▸ The records:
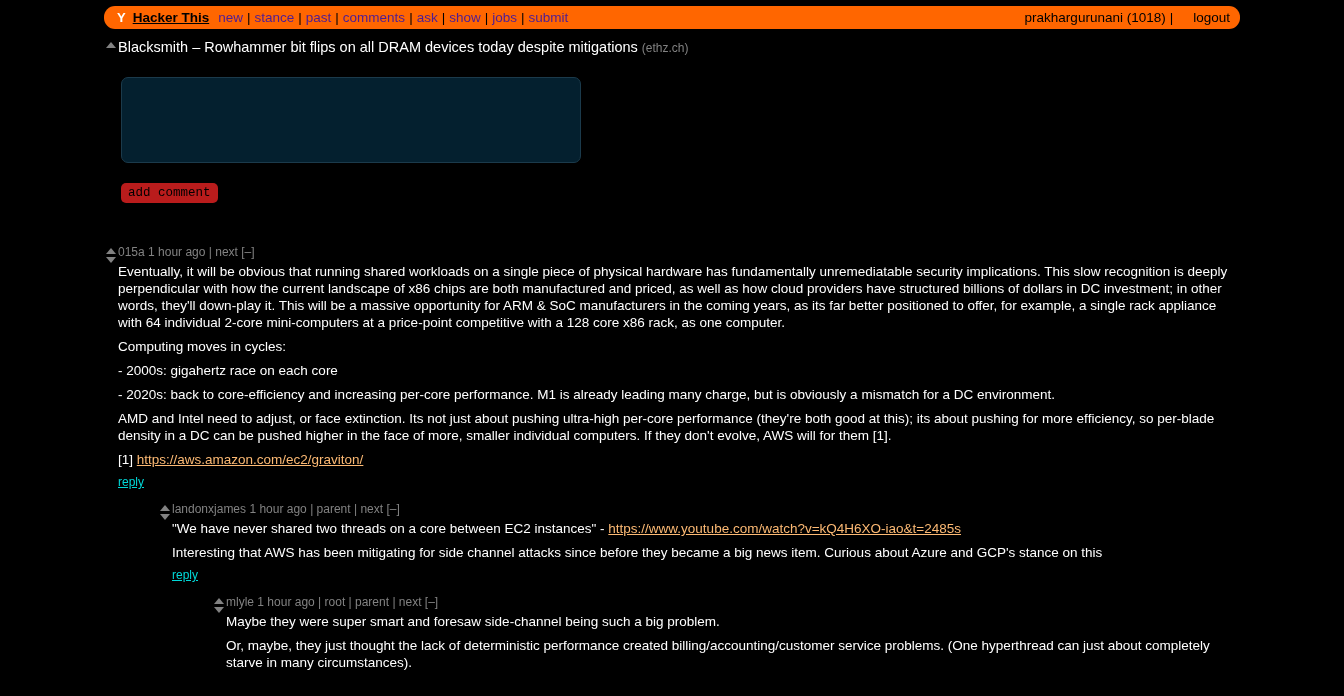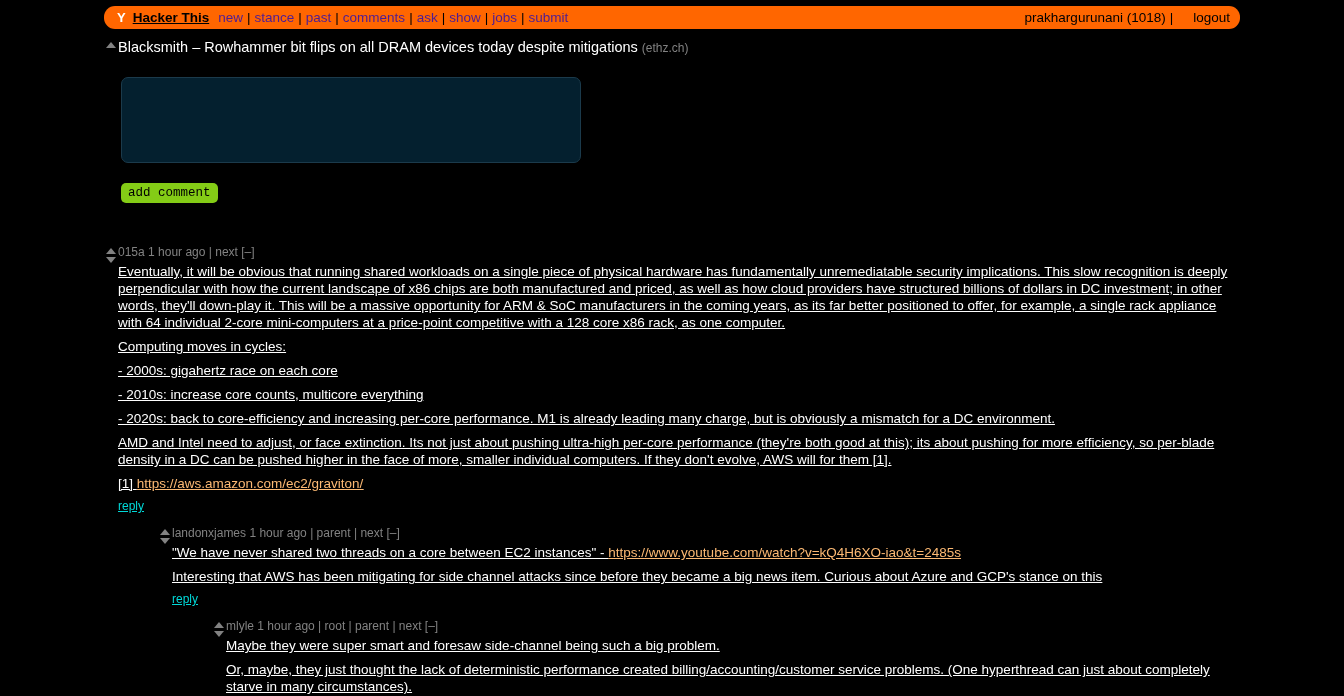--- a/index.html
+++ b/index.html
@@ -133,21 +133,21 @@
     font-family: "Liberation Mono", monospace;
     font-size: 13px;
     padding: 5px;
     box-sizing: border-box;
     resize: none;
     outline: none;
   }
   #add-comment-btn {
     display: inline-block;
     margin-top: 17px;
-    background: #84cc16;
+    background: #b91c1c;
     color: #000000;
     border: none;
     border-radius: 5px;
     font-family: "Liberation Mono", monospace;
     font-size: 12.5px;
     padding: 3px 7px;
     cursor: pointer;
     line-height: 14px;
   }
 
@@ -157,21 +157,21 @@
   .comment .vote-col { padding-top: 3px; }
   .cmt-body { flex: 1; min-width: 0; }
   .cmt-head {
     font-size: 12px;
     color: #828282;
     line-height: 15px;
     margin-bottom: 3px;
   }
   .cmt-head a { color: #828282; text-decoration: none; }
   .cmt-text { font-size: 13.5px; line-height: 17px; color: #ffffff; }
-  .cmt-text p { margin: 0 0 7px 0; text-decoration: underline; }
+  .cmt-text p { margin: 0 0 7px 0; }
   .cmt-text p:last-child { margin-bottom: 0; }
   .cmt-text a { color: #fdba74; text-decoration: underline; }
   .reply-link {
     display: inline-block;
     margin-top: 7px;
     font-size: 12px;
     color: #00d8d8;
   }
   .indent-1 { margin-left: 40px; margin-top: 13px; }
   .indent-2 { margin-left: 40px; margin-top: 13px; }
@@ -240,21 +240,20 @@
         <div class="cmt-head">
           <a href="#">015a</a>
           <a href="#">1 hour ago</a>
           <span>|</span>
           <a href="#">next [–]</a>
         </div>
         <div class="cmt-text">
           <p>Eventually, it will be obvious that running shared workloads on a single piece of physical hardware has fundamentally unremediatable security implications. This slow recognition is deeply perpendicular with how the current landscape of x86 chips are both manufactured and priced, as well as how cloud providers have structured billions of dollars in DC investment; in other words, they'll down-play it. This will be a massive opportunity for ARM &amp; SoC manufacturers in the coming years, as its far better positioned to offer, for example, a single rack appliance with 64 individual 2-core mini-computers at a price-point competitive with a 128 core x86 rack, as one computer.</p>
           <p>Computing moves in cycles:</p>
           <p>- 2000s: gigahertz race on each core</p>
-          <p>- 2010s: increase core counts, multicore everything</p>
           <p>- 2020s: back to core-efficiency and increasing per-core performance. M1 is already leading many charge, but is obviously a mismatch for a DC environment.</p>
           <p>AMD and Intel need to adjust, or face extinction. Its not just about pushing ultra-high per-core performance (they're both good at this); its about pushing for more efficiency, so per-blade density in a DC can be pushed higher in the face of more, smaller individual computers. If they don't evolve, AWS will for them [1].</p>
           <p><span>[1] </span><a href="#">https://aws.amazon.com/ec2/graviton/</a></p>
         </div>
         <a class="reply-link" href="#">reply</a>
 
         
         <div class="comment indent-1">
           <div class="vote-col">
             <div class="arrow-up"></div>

▸ Work order: Wherever the string "head" appears in a line of the records above, copy that line.

▸ Worked solution:
   .cmt-head {
   .cmt-head a { color: #828282; text-decoration: none; }
         <div class="cmt-head">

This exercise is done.